PEOPLE OF THE PHILIPPINES, Plaintiff-Appellee, v. RANIEL MARTINEZ Y OCAMPO, Accused-Appellant.


SYLLABUS


1. REMEDIAL LAW; EVIDENCE; CREDIBILITY OF WITNESSES; NOT NORMALLY AFFECTED BY DELAYED APPEARANCE IN COURT; EXCEPTION; CASE AT BAR. — The incident occurred on 14 December 1989. However, while claiming to have witnessed the atrocity committed by the police, Halang and Santos never came forward with their account until they were suddenly presented as the last witnesses for the defense on 7 June and 16 August 1991, respectively, or almost two years after the alleged incident. It is curious to note that Gerardo Santos did not even know that he would testify until two days before his scheduled appearance on 16 August 1991. Although delay in the appearance of witnesses is normally not counted against their credibility, we have so held only in cases where the witnesses have reason to entertain fears of getting involved in the case and of provoking reprisals from the accused. However, in the case at bench, Ester Halang and Gerardo Santos did not even pretend to dread the consequences of appearing in court. In fact, the only reason Santos could offer for the delay was that he was too busy. To this, we can only say that we find it difficult to believe that a witness would dally in coming forward with the truth on the shallow pretext that he was too busy considering the seriousness of the charge and the witness’ proximity to the supposed victim, being the latter’s next-door neighbor. As it is, the delay only succeeded in similarly engendering doubt in our minds as to the veracity of the testimonies offered. Hence, the court a quo was correct when it gave scant attention to the testimonies of Halang and Santos. Besides, the trial judge is considered the best arbiter of credibility in the absence of any reason for us not to rely on his assessment.
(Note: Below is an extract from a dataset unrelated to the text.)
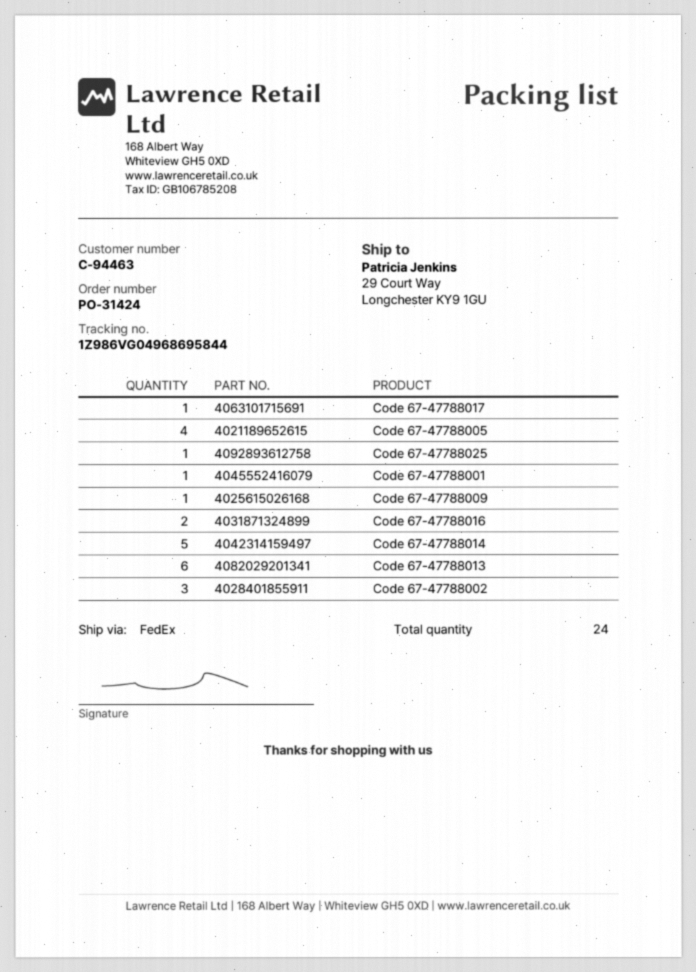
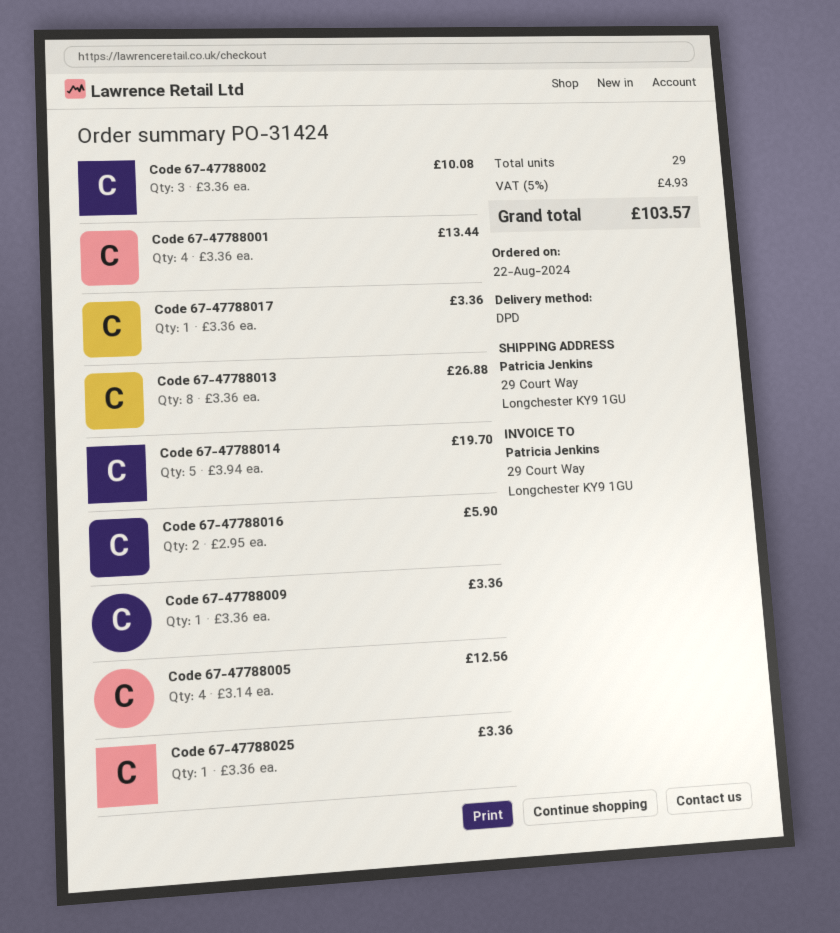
shipping method: FedEx -> DPD
Code 67-47788001: 1 -> 4
Code 67-47788013: 6 -> 8
total quantity: 24 -> 29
2. ID.; ID.; ID.; INCONSISTENT TESTIMONIES SHATTER DEFENSE VERSION IN CASE AT BAR. — Appellant contends that the trial court erred when it focused unnecessarily on the discrepancies in the testimonies of the defense witnesses which he would have us disregard for being of minor consequence. But, we cannot. For although it may seem trivial to accused-appellant, the overall effect of the inconsistencies in the testimonies was to shatter the credibility of the defense. While the yardstick to determine whether an accused is really guilty or not is the strength of the evidence presented by the prosecution, it is till of unquestionable advantage for the defense if it can prod of the trial judge into at least considering the possibility that it might be telling the truth. For no matter how strong the evidence for the prosecution is, as long as a reasonable doubt enters the mind of the the trial judge as to the guilt of the accused brought about by a credible defense, the judge is duty bound to declare an acquittal. In the case at bench, the defense failed to even project a credible version and, in the process, only served to magnify the credibility of the prosecution.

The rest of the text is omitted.